Návštěvníci (The Visitors) is a Czechoslovak sci-fi TV series filmed between 1981 and 1983 by Czech director Jindřich Polák. The 15 parts were co-produced with television-companies of the Federal Republic of Germany (West Germany at that time), Switzerland and France. As an additional 16th part for Germany a "Making of" was produced under the title "Besuch bei den Besuchern" (Visiting the Visitors). In West Germany the series got the title Die Besucher (The Visitors), in the German Democratic Republic and Australia it was called Expedition Adam 84.

Plot
In the year 2484, humanity is far advanced: it has overcome wars and nation states. People have no worries and can pursue art and science. Earth is governed by the World Council, which is advised by a computer, the Central Brain of Mankind.

At the beginning of the series, the Central Brain of Mankind states that the Earth is threatened by a comet that is expected to shift the Earth's axis during its imminent flyby of the Earth. The World Council is already discussing an evacuation of threatened areas.

Then the academic Filip speaks up. He refers to the genius Adam Bernau, who received the Nobel Prize in 2034. In his memoirs Bernau tells about a formula to move continents and even worlds; he had written it before or after a house fire on his eleventh birthday in three notebooks, which have not been preserved. Unfortunately, the memoir abandons the theme of world-shifting in favor of describing a "silly love" for the girl Ali, as Filip laments. Recognizing a possible alternative to evacuations, the chairman of the World Council has Filip prepare a time travel expedition called "Expedition Adam 84."

In addition to the fussy historian Filip, the expedition members include a self-confident doctor who is given the name "Noll" for the expedition, the amicable technician "Karas" and the soulful documentarian "Katja". Among other things, the house from Bernau's childhood serves as training ground - in the year 2484 it is a museum.

The expedition then travels to the city Kamenice in 1984, when Bernau was 11 years old. Their time-travel apparatus is housed in a contemporary-looking Lada Niva; they pose as surveyors surveying the area for a road to be built. In Kamenice, the expedition meets not only young Adam, a curious rascal, but also his strict and narrow-minded parents, schoolmate Ali, and naive but practical outsider Alois Drchlík. The latter is recognized by the visitors as the Great Teacher, a grandfatherly friend whom Bernau had mentioned in his memoirs. The visitors become friends with Drchlík.

The time travelers have all sorts of difficulties finding their way in 1984. They are inexperienced in handling money and spend it too frivolously; they lose tools of the future such as a laser saw, etc. They also suffer from some mistakes of the Central Brain of Mankind, which, for example, sends them more money, but worthless from 1884. Karas is interested in technology and food and drink of 1984, while Noll and Katja fall in love with inhabitants of Kamenice. Filip keeps ordering them to concentrate on the task of the expedition. He is only interested in Adam Bernau, in whom he sees exclusively the future Nobel Prize winner.
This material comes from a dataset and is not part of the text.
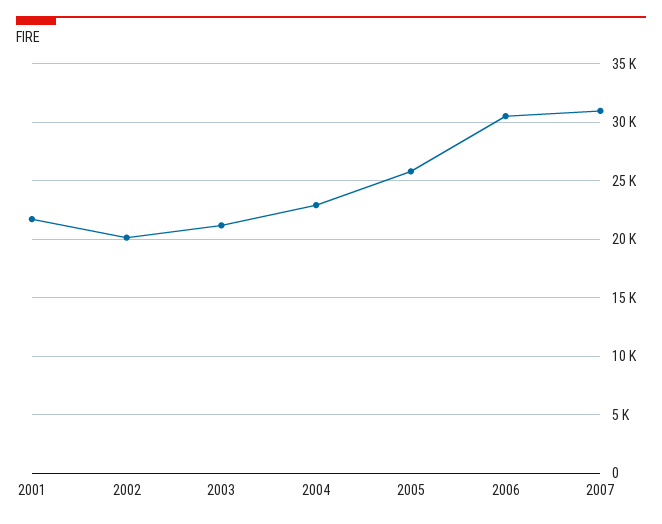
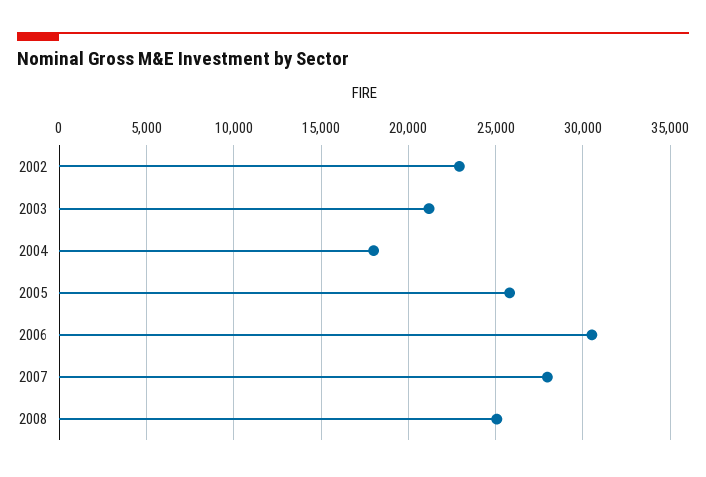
2001: 22000 -> none
2002: 20000 -> 23000
2004: 23000 -> 18000
2007: 31000 -> 28000
2008: none -> 25000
In the end, the visitors are unable to seize any of the three notebooks and travel back disappointed before the real surveyors arrive in Kamenice. Shortly before, they rescue Drchlík from an accident with a tanker truck and take him with them to the year 2484. There Drchlík notices that the Central Brain of Mankind stands asymmetrically and fixes this with a wooden wedge. Set straight, the computer immediately announces that it was mistaken and that the earth is not in danger. The people of the future are relieved and enjoy objects brought by the visitors from the past, such as a Rubik's Cube.

Adam had committed property damage with his girlfriend Ali and was not allowed to see her for a while. In the last scene of the series, the boy tells his girlfriend that during this time he had been working on a formula to shift continent and whole worlds. Ali declares this work finished, since they are together again and he has promised to write her a poem. Together they ride away on bicycles.

Reception
The series has been released in several other European countries, including Hungary, Yugoslavia, Poland, Romania, Bulgaria, and Spain.

Miscellaneous
The soundtrack of the series was released in 1984 on LP Supraphon 1113 3473H, which also included the soundtrack of Létající Čestmír (1984), also composed by Karel Svoboda, a series with the German title Der fliegende Ferdinand (The Flying Ferdinand). The soundtrack was re-issued on CD by Czechoslovak Universal in 2004.

Gadgets and costumes were designed by Theodor Pištěk, later Oscar winner.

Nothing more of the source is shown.